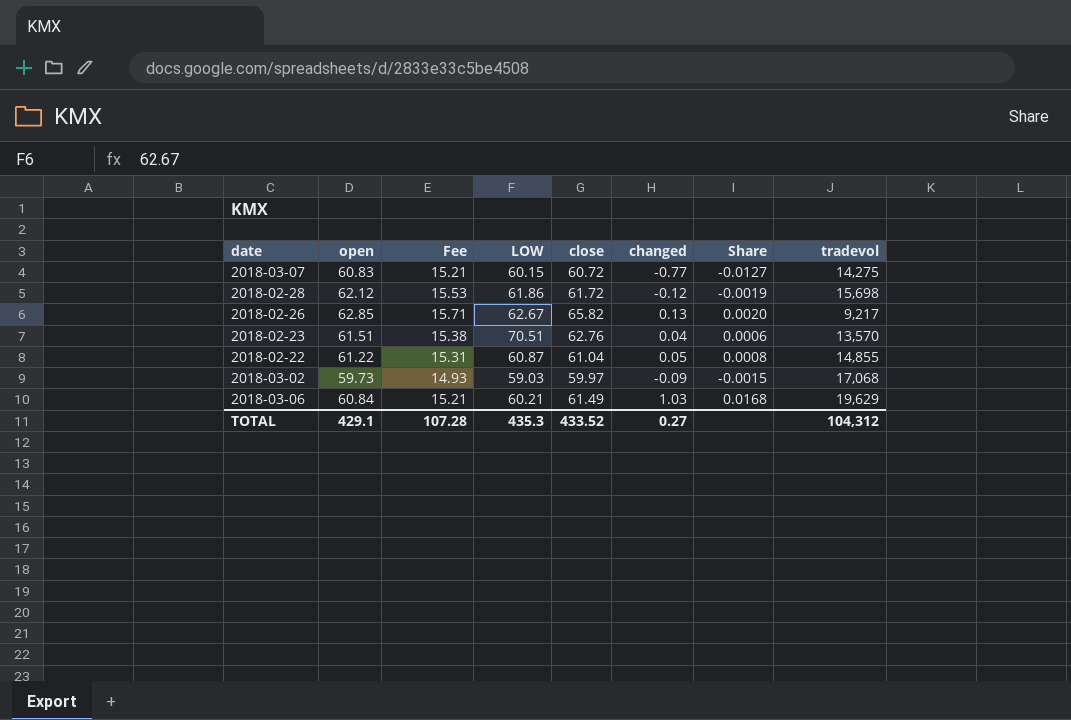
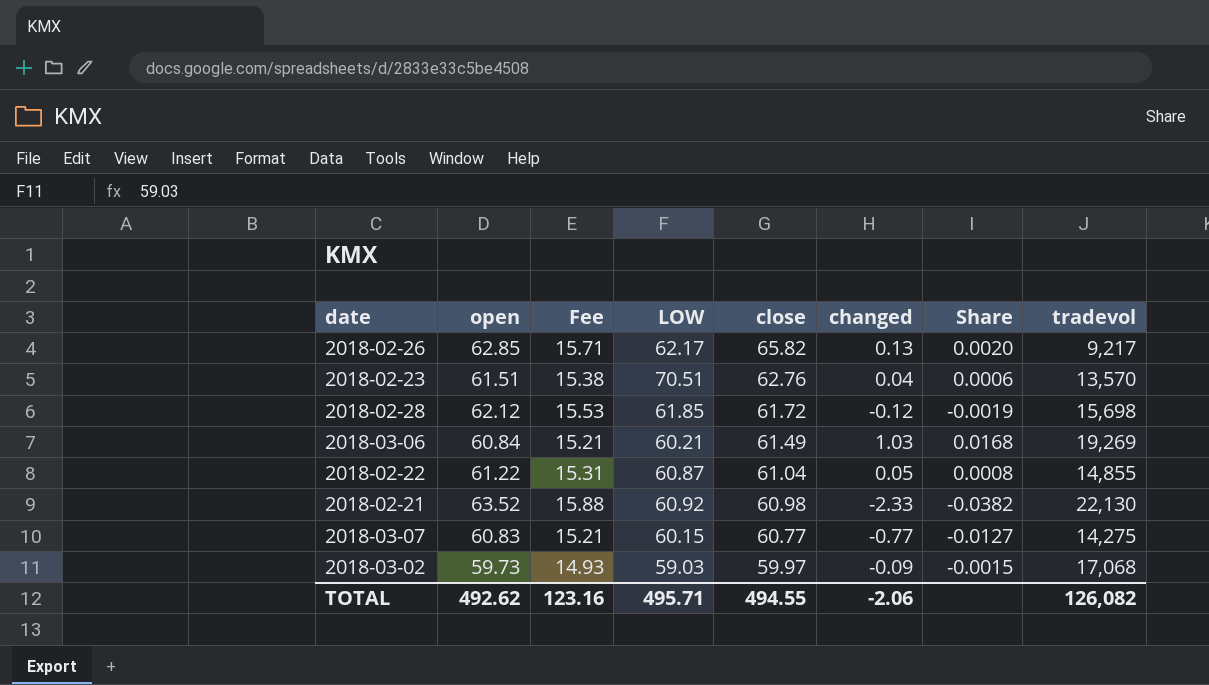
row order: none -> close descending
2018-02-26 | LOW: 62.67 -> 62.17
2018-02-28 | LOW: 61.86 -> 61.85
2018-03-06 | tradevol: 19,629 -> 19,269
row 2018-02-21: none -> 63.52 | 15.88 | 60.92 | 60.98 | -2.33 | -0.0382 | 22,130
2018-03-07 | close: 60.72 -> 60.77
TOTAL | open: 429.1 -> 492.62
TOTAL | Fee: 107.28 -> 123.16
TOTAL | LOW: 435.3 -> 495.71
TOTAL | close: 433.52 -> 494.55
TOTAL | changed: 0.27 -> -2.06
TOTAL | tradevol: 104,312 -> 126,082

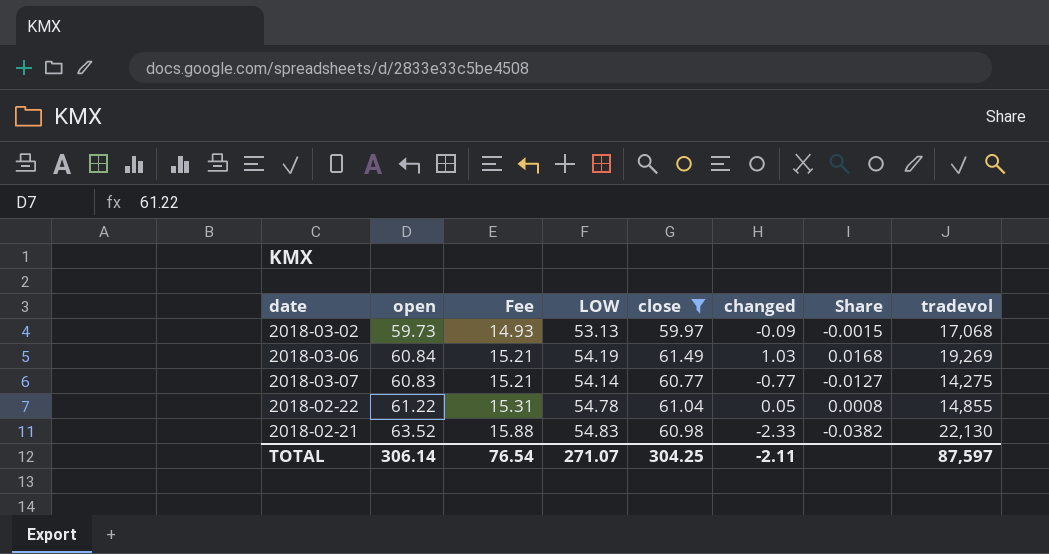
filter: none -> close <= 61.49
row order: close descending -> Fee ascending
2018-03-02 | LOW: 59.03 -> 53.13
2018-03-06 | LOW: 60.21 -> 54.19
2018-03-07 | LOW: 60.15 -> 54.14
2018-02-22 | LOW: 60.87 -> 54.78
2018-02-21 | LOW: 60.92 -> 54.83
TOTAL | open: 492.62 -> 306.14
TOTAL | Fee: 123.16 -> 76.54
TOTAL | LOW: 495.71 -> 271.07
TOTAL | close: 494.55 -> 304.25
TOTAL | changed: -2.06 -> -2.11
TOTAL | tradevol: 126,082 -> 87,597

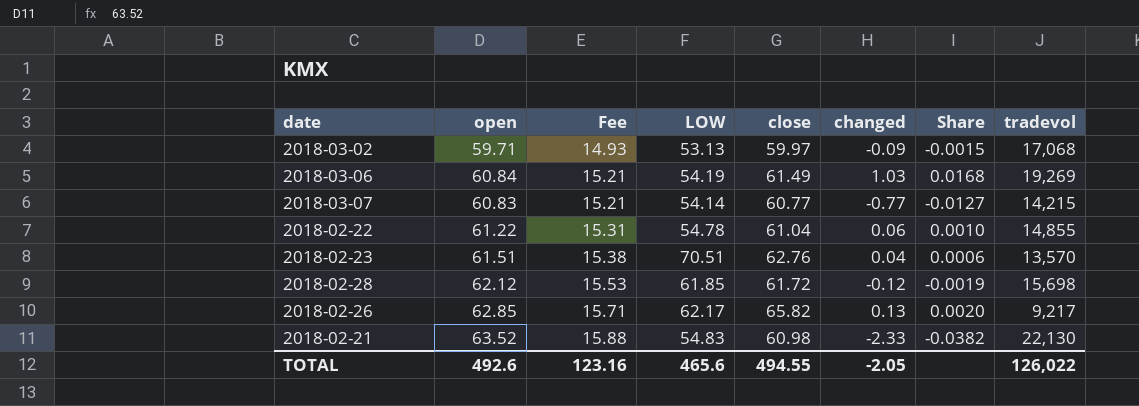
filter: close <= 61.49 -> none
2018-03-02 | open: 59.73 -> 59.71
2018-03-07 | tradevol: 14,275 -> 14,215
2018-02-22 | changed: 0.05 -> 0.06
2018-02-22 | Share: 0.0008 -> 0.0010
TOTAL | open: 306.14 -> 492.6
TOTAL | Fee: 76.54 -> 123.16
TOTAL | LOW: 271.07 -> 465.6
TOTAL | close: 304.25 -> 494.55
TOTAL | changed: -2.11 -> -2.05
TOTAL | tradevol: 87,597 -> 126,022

* **Your assignment**: Leave the pictures out, and restate exactly the lines from the start of the records through the one that contains "TOTAL | tradevol: 104,312 -> 126,082".

* **Written answer**:
row order: none -> close descending
2018-02-26 | LOW: 62.67 -> 62.17
2018-02-28 | LOW: 61.86 -> 61.85
2018-03-06 | tradevol: 19,629 -> 19,269
row 2018-02-21: none -> 63.52 | 15.88 | 60.92 | 60.98 | -2.33 | -0.0382 | 22,130
2018-03-07 | close: 60.72 -> 60.77
TOTAL | open: 429.1 -> 492.62
TOTAL | Fee: 107.28 -> 123.16
TOTAL | LOW: 435.3 -> 495.71
TOTAL | close: 433.52 -> 494.55
TOTAL | changed: 0.27 -> -2.06
TOTAL | tradevol: 104,312 -> 126,082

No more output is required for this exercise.